Edit tracking data:

╔══

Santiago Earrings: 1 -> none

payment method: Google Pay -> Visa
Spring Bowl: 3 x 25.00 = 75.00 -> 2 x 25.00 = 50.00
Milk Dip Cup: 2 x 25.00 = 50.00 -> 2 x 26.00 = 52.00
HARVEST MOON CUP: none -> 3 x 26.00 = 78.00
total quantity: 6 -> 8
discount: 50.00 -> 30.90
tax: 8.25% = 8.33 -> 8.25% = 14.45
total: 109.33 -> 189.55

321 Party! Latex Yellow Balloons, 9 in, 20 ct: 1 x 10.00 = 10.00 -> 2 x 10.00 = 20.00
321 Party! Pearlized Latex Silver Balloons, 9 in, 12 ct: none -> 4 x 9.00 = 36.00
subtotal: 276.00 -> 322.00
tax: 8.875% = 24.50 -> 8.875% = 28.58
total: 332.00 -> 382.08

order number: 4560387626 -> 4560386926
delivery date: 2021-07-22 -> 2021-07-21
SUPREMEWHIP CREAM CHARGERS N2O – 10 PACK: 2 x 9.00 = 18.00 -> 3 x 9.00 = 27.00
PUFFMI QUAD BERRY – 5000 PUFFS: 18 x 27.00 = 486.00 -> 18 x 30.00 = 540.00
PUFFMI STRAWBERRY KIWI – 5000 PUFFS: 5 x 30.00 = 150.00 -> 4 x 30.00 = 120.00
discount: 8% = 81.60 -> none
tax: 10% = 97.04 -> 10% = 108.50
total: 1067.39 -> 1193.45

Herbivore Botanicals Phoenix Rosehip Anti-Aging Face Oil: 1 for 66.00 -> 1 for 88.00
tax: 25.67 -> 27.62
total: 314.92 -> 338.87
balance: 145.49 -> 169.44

╚══

EXERCISE AIM: What is needed is each line of the entries that contains the word "Party".

OUTPUT FOR THIS TASK:
321 Party! Latex Yellow Balloons, 9 in, 20 ct: 1 x 10.00 = 10.00 -> 2 x 10.00 = 20.00
321 Party! Pearlized Latex Silver Balloons, 9 in, 12 ct: none -> 4 x 9.00 = 36.00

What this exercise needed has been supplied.